David Sills has been fascinated by severe weather for most of his life, but Mother Nature is playing coy with him.

                      The York University graduate, now a severe weather scientist with Environment Canada, spends part of his time chasing storms around the back roads of Ontario in his Neon, but he has yet to "capture" a tornado, although he saw his first one in Sydney, Australia last year. "I like to get out there to see the science in action and nature in its finest form," he said. "I've been interested in storms since I was a little kid. This is my dream job."

Sills, who received a BSc in '93 and his PhD in '98 in Earth and Atmospheric Science at York, now works at Environment Canada's Meteorological Research Branch, based at the King City Radar Facility north of Toronto. He and a colleague, Patrick King, have focused their research on an atmospheric phenomenon known as "lake breezes" that can trigger the development of thunderstorms and occasionally even tornadoes in southern Ontario. The work is aimed at improving the forecasting of these damaging storms. (Of the nine F4 tornadoes that have occurred in Canada, seven have been in Ontario. The Fujita tornado scale goes from F0 to F5. Canada has never recorded a F5 tornado.)

Lake breezes-winds blowing inland from the Great Lakes-are caused by temperature differences between lake water and land surfaces. "At the edge of this wind blowing inland, there's a boundary or front and you can often see clouds along this line, a line of clouds moving inland," said Sills.

If conditions are right, these lake breeze fronts can act as a "triggering mechanism" for thunderstorms and tornadoes. They provide the "lift" needed to push air high into the atmosphere where thunderstorms develop. "You need three ingredients for thunderstorm formation: atmospheric moisture, instability and lift," said Sills. "Sometimes you get the first two but not the last one. A lot of days in this area, the lake breeze provides the last one and gets the thunderstorm going." He said lake breezes occur frequently-about every other day between late spring and early fall-and they can penetrate more than 100 kilometres inland. Most occur in July and August. The size of the lake is a factor; the bigger it is, the stronger the effect.

Southwestern Ontario has the dubious distinction of having a "mini tornado alley", a wedge-shaped region extending from Windsor and Sarnia up to Barrie. "It's mainly Lake Huron and Lake Erie that cause this focusing of thunderstorms and tornadoes," said Sills. "Lake Ontario also creates lake breezes but, on days when hot, moist and unstable air streams up from the Gulf of Mexico, they tend to focus storms along a zone north of the lake. Toronto is often protected from some of the worst severe weather in these situations since the lake breeze passes north of the city."

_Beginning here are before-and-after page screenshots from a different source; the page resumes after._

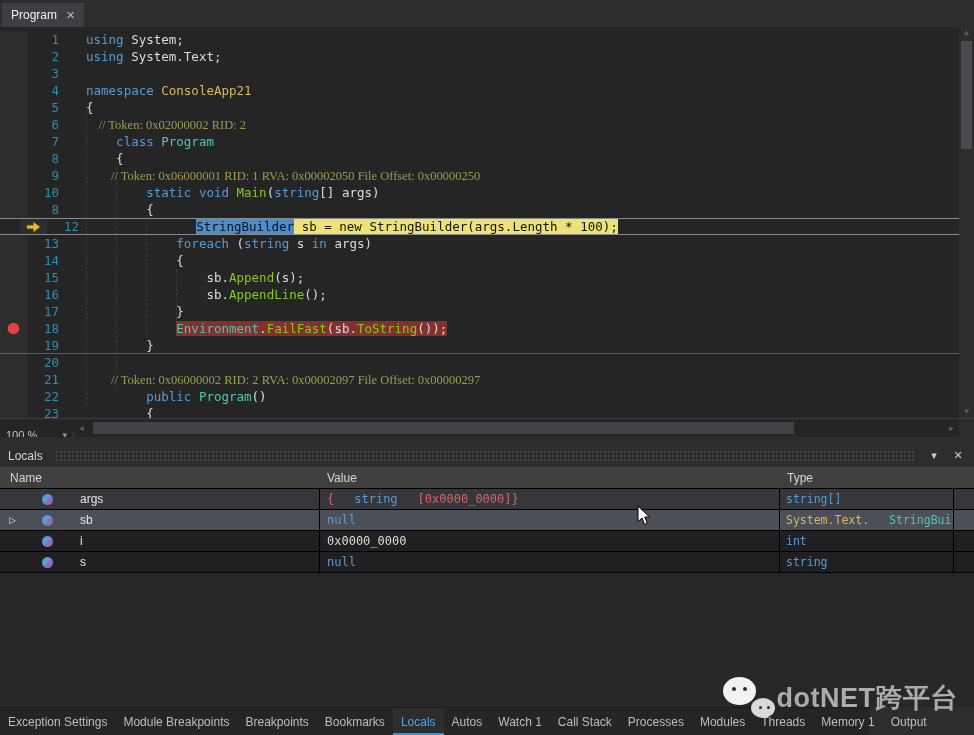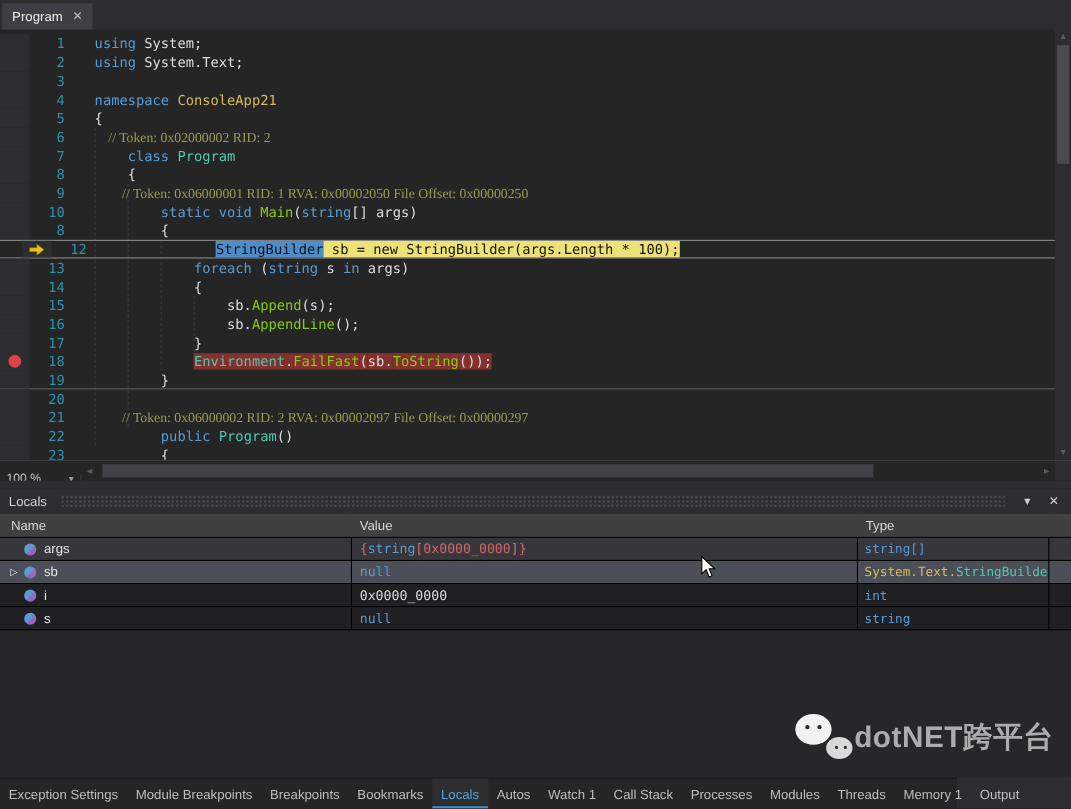--- a/index.html
+++ b/index.html
@@ -84,7 +84,7 @@
           background: #202023; border-bottom: 1px solid #000; }
   .lrow.hl  { background: #36363B; }
   .lrow.sel { background: #4C4F57; }
-  .lc { display: flex; align-items: center; border-right: 1px solid #000; overflow: hidden; }
+  .lc { display: flex; align-items: center; border-right: 1px solid #000; overflow: hidden; gap: 20px; }
   .lc-name  { width: 320px; padding-left: 6px; color: #E6E6E6; }
   .lc-value { width: 460px; padding-left: 7px; font-size: 12px; }
   .lc-type  { width: 174px; padding-left: 6px; font-size: 11.5px; }

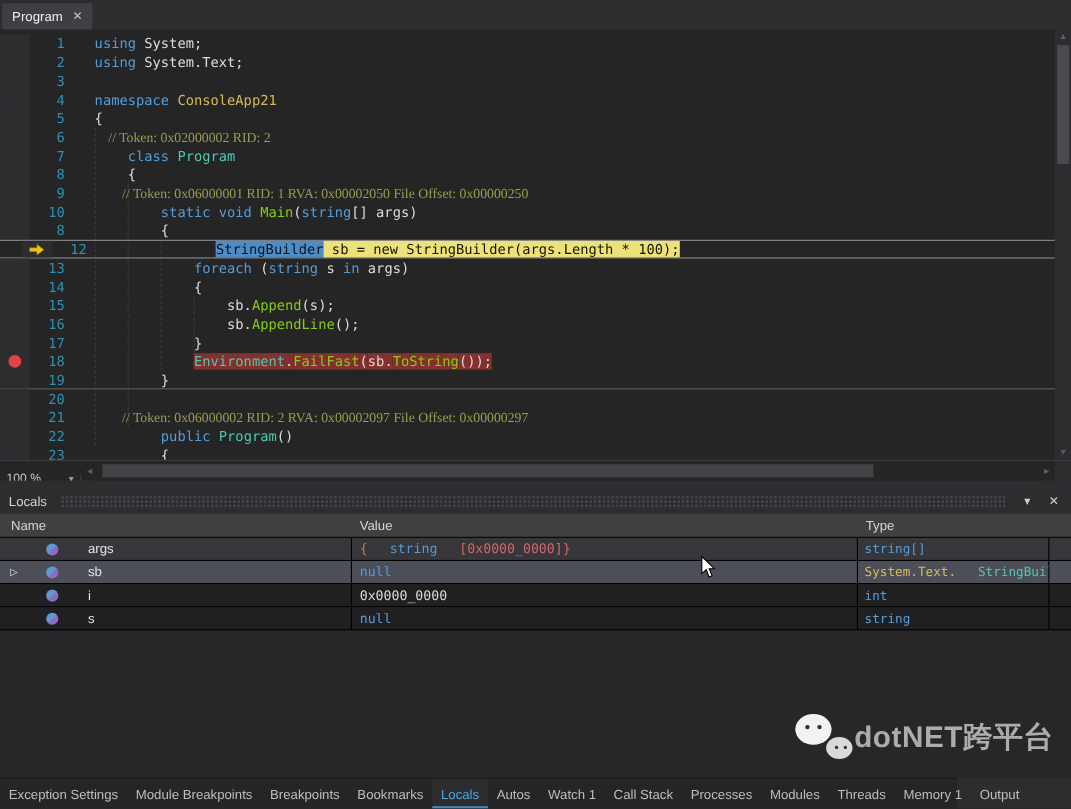--- a/index.html
+++ b/index.html
@@ -101,7 +101,7 @@
   .btab.active { background: #2D2D30; color: #4FA6E0; box-shadow: inset 0 -2px 0 #3994D6; }
 
   
-  #watermark { position: absolute; right: 16px; bottom: 43px; display: flex;
+  #watermark { position: absolute; right: 16px; bottom: 15px; display: flex;
                align-items: center; gap: 0; z-index: 5; }
   #watermark .wm-text { color: #ACACAC; font-size: 27px; font-weight: 700; letter-spacing: 0.5px; }
   .wc { position: relative; width: 54px; height: 44px; }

One of the more intriguing aspects of recent research by weather scientists is the evidence that tornadoes may form by being "sucked up" from the ground instead of being "dropped down" from thunderstorms, as has been believed. "There's been a real rethinking of what's happening," Sills said. "The tornado research community is finding that things are not happening in the way we thought-they seem to be happening from the bottom up."

He explained that when lake air meets land air, winds start moving in different directions and create eddies or vortexes along the front. If a thunderstorm moves over the eddies, "it can stretch that vortex and spin it up to tornadic intensity."

Sills said these findings have "huge implications" for forecasting because the boundaries created by the mixing of lake air and land air can be detected at the surface with radar.

Sills is currently working on a training document for forecasters to help them understand when and where lake breezes can be expected to occur, how far inland they'll move and where the boundary is likely to form. This information is particularly valuable when the environment is "primed for big thunderstorms," he said.